The one-page document prepared by the Florida Department of Education also questions the inclusion of certain Black authors and historians whose writings touch on critical race theory and Black communism. For example, the state objects to the inclusion of writing by Robin D.G. Kelley, a professor of American history at UCLA, who "warns that simply establishing safe spaces and renaming campus buildings does nothing to overthrow capitalism," according to the document.
The state also said the course framework for the study of reparations -- the argument to compensate Black Americans for slavery and other historical atrocities and oppressive acts -- includes "no critical perspective or balancing opinion in this lesson."
"All points and resources in this study advocate for reparations," the document said.
The state based its assertions of the course on an 81-page syllabus from February 2022. According to the list of concerns, their objections cover six topics of study, all in the fourth and final unit, when students study "Movements and Debates."
A previous draft version of the concerns sent to CNN by DeSantis' office included an objection to the study of "The Black Power Movement and The Black Panther Party." The draft version asserted that "The Black Panther Party (BPP) was based on the ideology of Marxism- Leninism. Goal of the BPP was to fundamentally change or overthrow the American government." However, in an updated version of the state's concerns, the references to the Black Panther Party were removed and replaced with an objection to the study of "Black Queer Studies."

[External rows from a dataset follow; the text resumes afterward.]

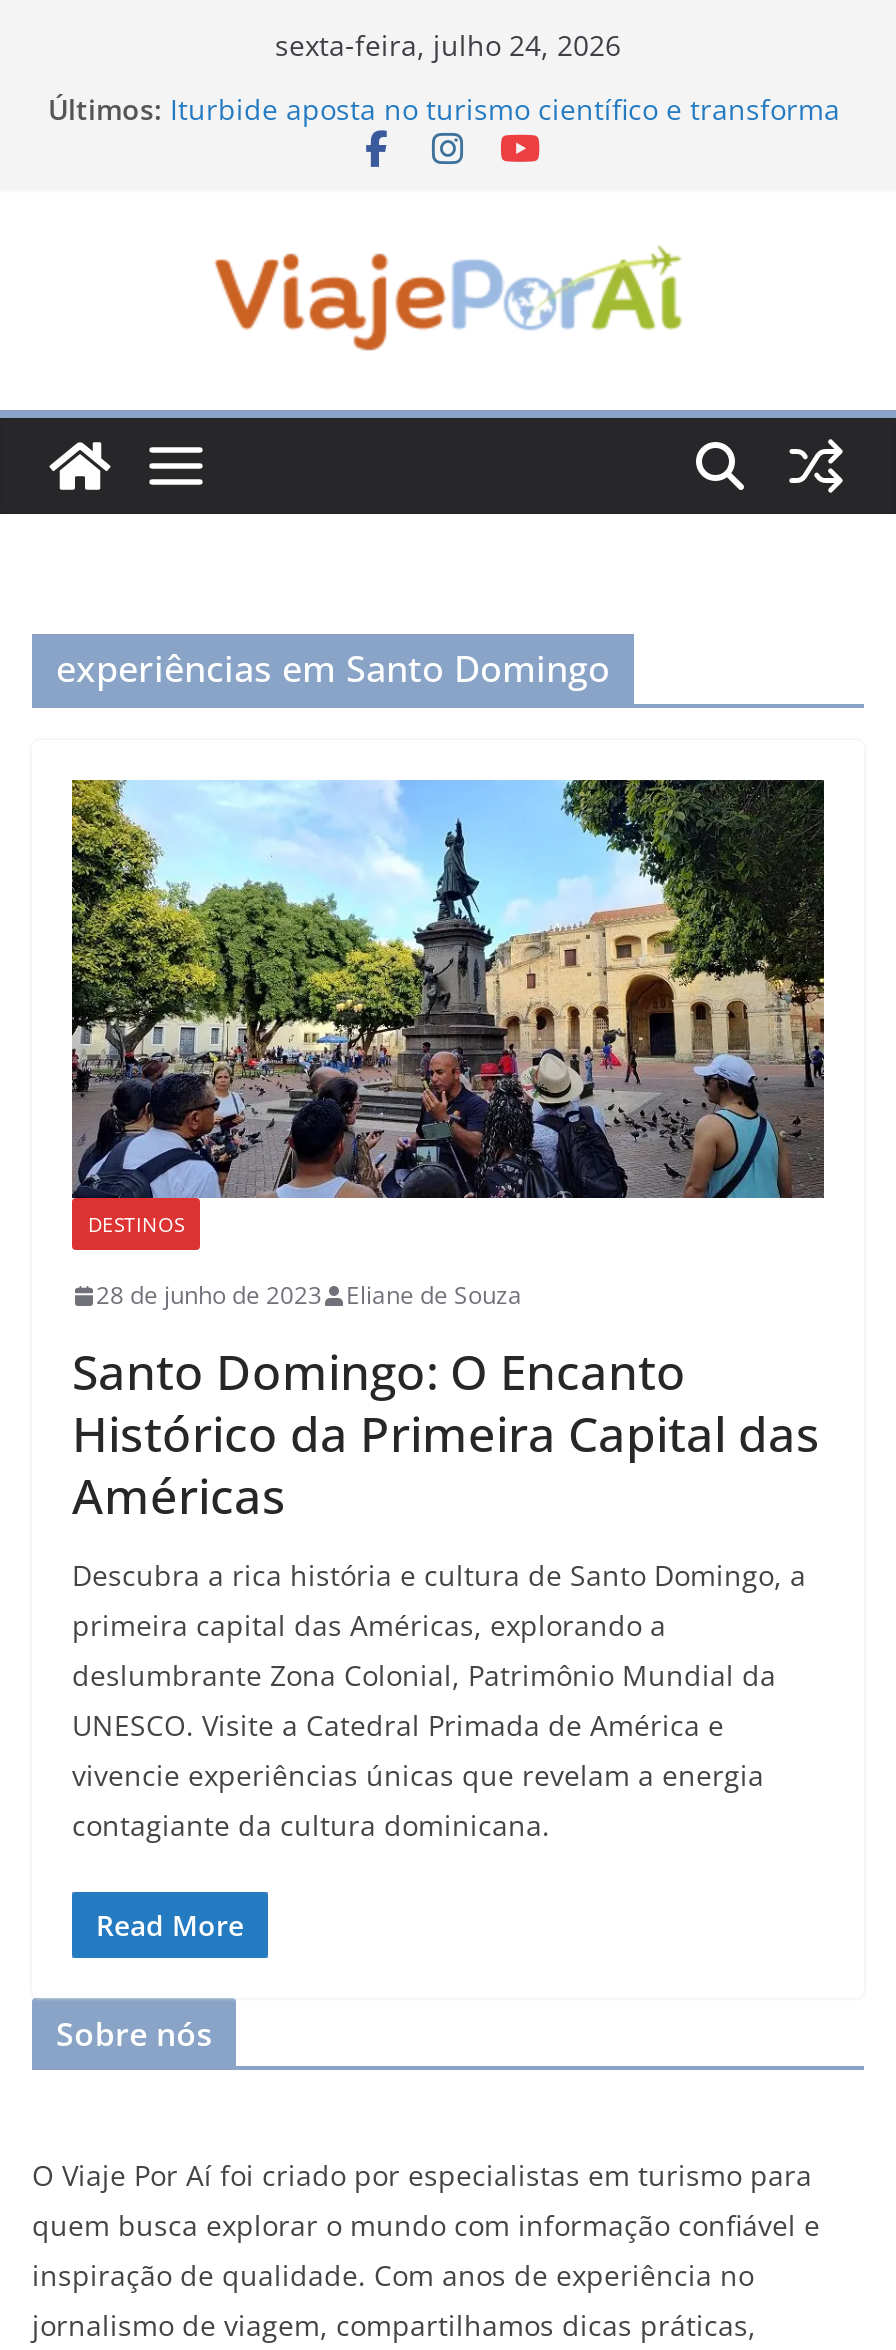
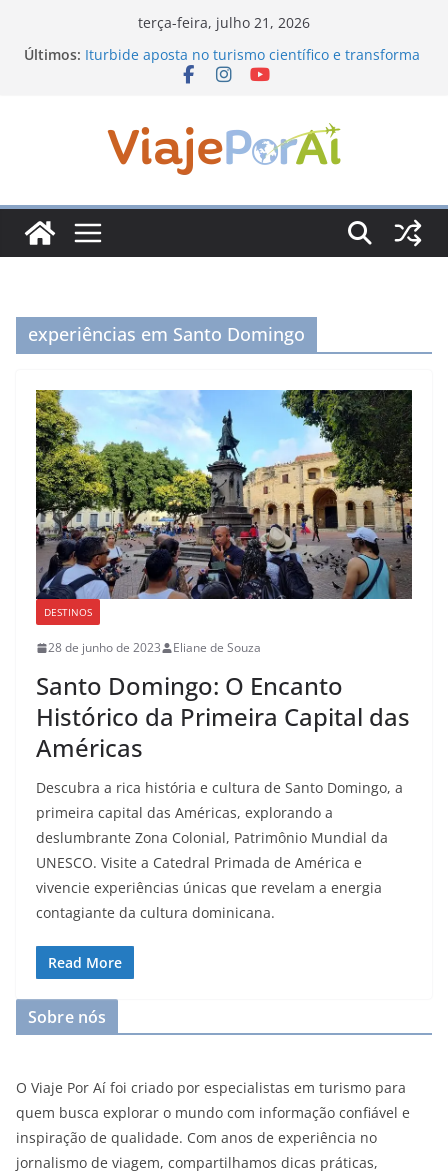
- sexta-feira, julho 24, 2026
+ terça-feira, julho 21, 2026
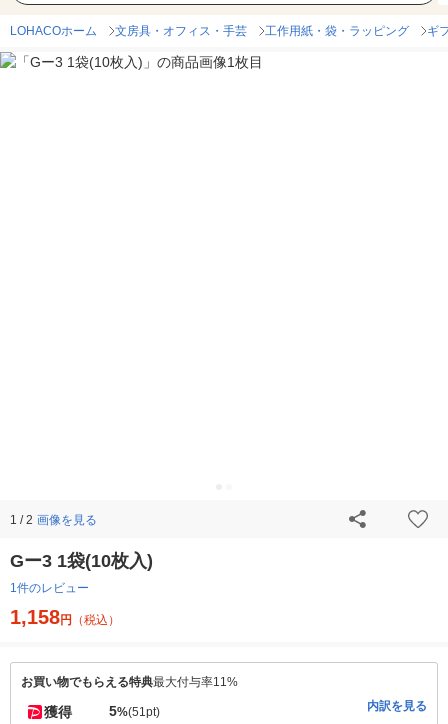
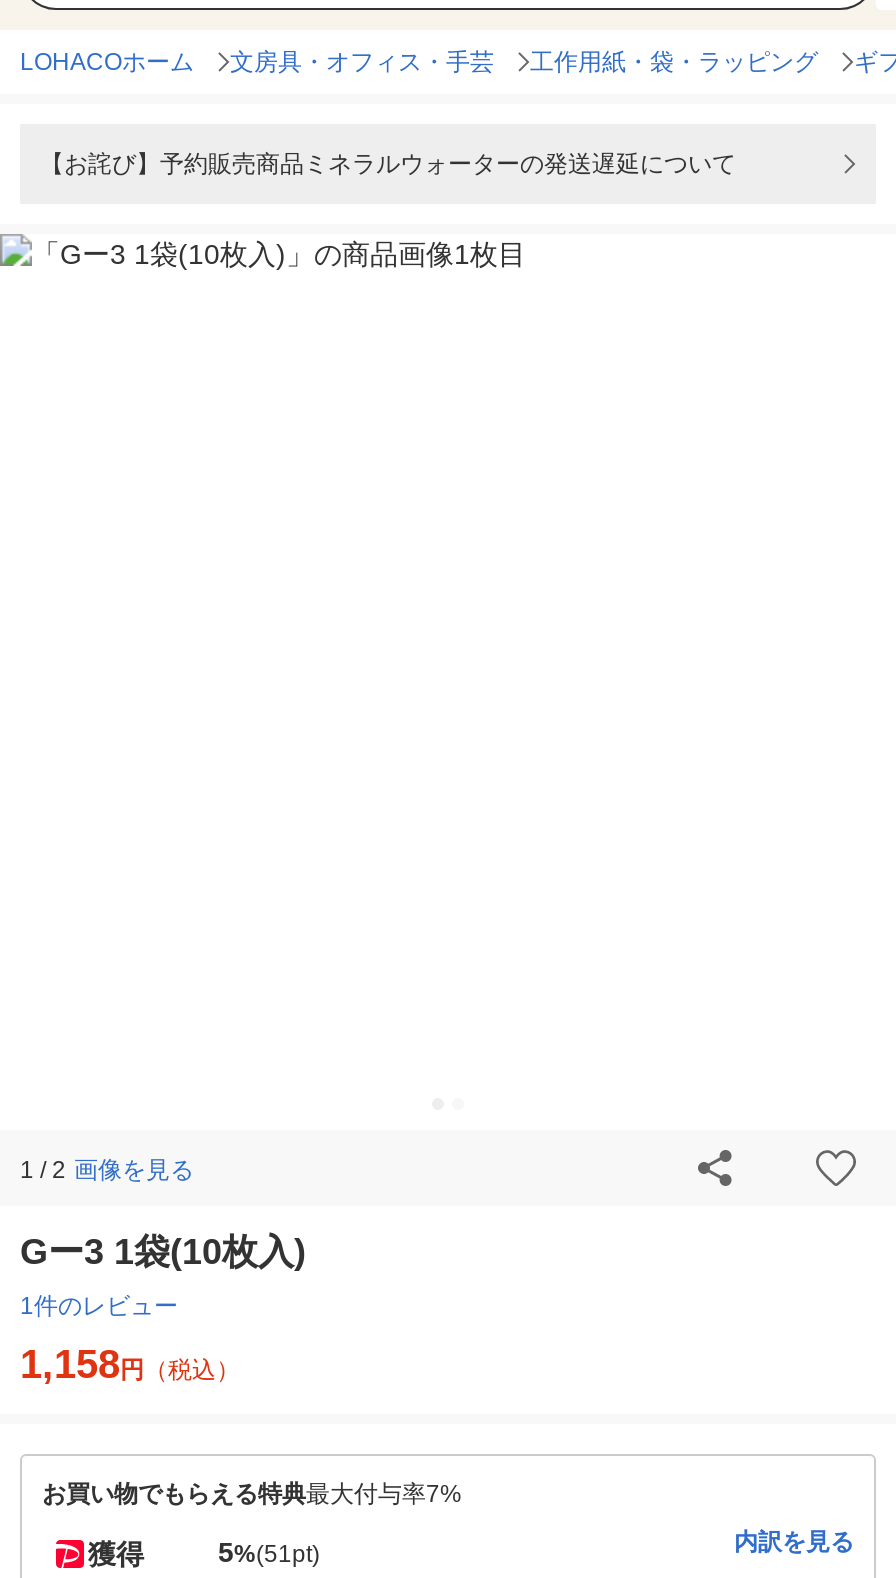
+ 【お詫び】予約販売商品ミネラルウォーターの発送遅延について

- お買い物でもらえる特典最大付与率11%
+ お買い物でもらえる特典最大付与率7%
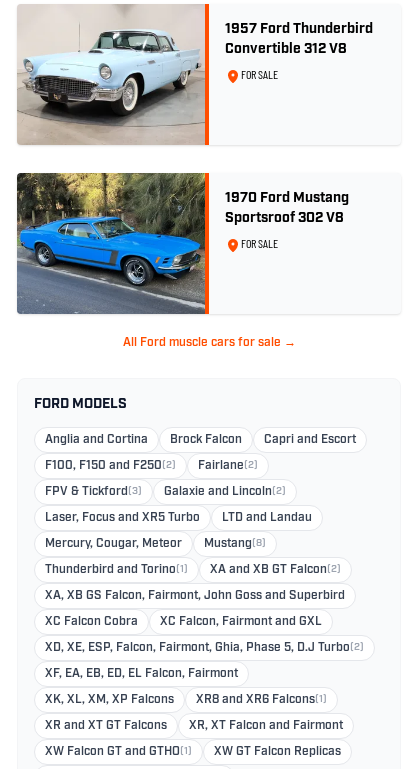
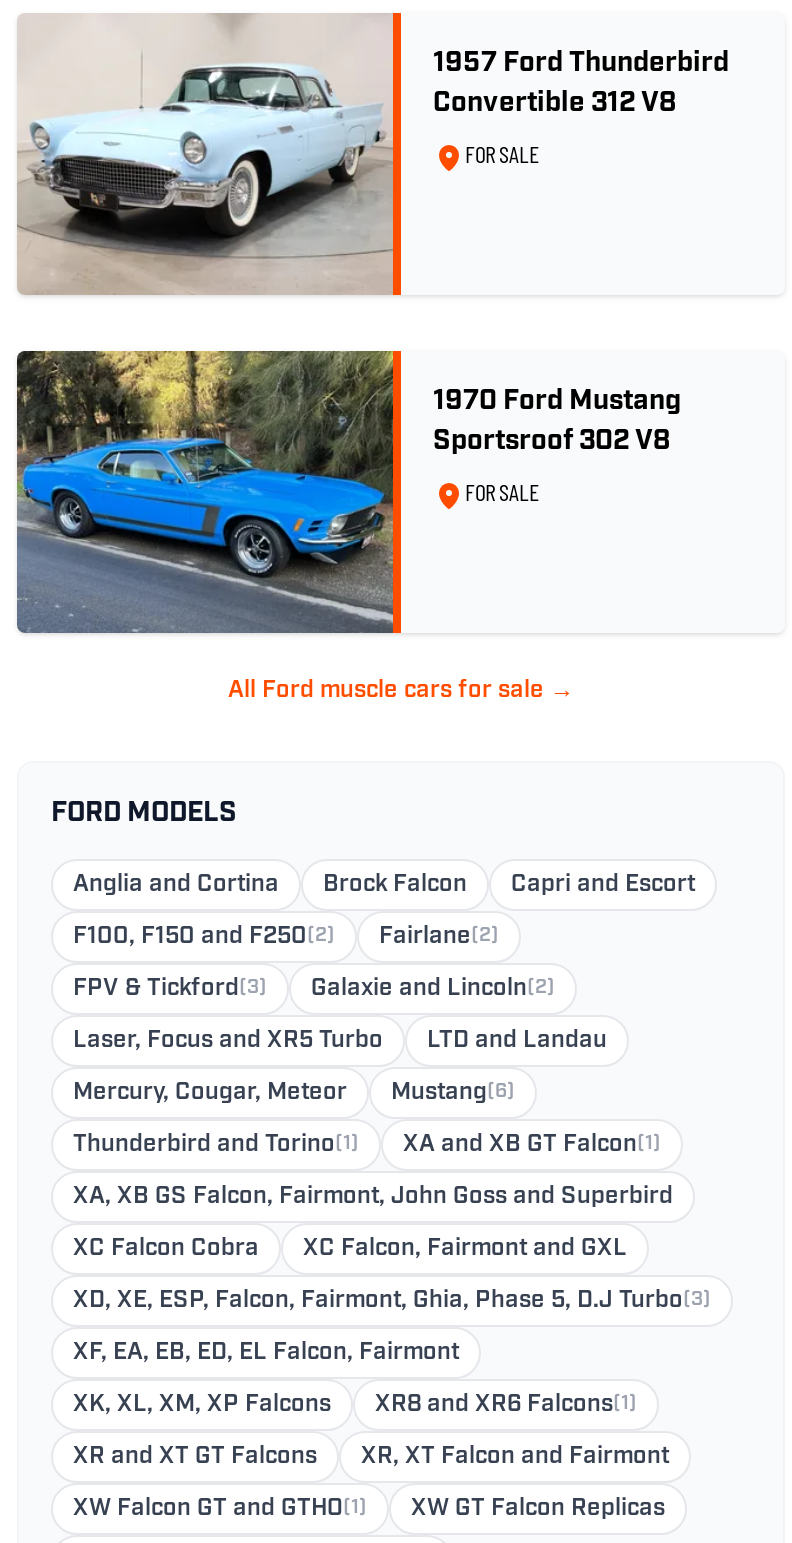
- Mercury, Cougar, Meteor Mustang(8)
+ Mercury, Cougar, Meteor Mustang(6)

- XA and XB GT Falcon(2)
+ XA and XB GT Falcon(1)

- XD, XE, ESP, Falcon, Fairmont, Ghia, Phase 5, D.J Turbo(2)
+ XD, XE, ESP, Falcon, Fairmont, Ghia, Phase 5, D.J Turbo(3)
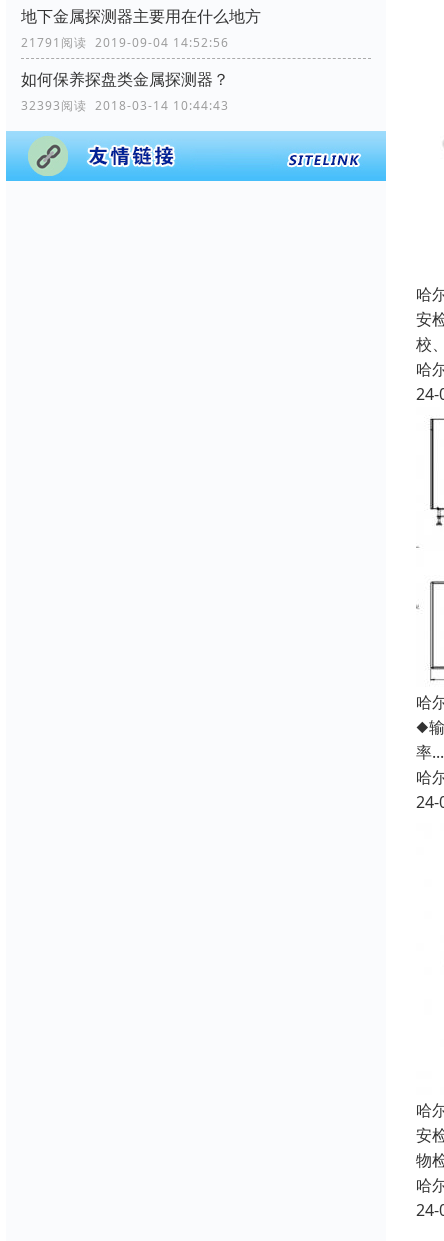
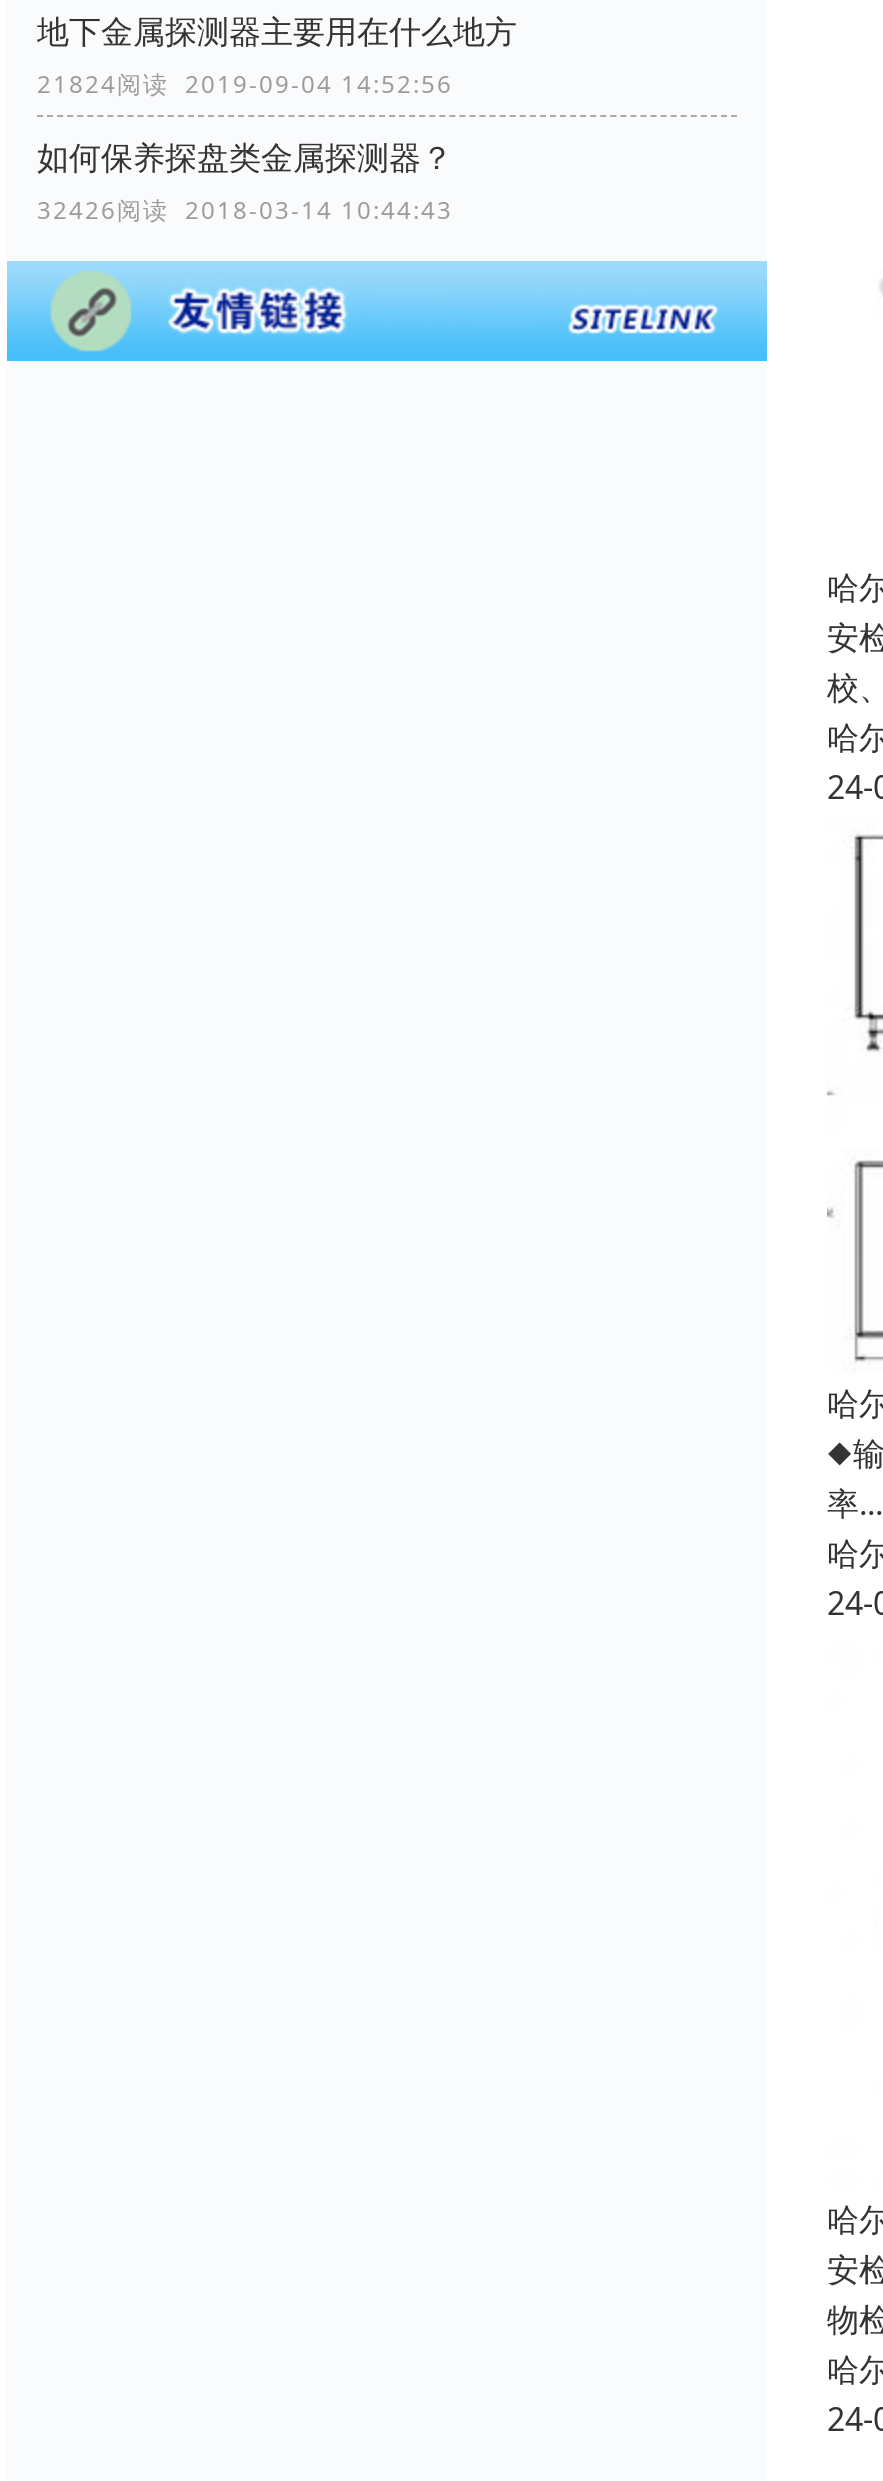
- 21791阅读 2019-09-04 14:52:56
+ 21824阅读 2019-09-04 14:52:56

- 32393阅读 2018-03-14 10:44:43
+ 32426阅读 2018-03-14 10:44:43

The state Department of Education on January 12 informed the College Board, the organization that oversees the Advanced Placement program, that the course violated state law and rejected its inclusion in Florida schools.
The course, which is the first of its kind, was first introduced in the fall as a pilot in about 60 schools and will be offered nationwide starting in the 2024-25 school year. It was developed over the last decade and is intended to be a multidisciplinary study of the African American diaspora that includes literature, the arts, science, politics and geography.
The College Board declined in a previous statement to CNN to directly address the decision in Florida but said, "We look forward to bringing this rich and inspiring exploration of African-American history and culture to students across the country."
DeSantis' office said the state would reconsider the decision if the course is changed to comply with Florida law.
Under DeSantis -- whose standing among conservatives has soared nationwide following his public stances on hot-button cultural issues and who is said to be weighing a potential 2024 presidential bid -- the state has banned the teaching of critical race theory. Last year, it moved to prohibit instruction that suggests anyone is privileged or oppressed based on their race or skin color.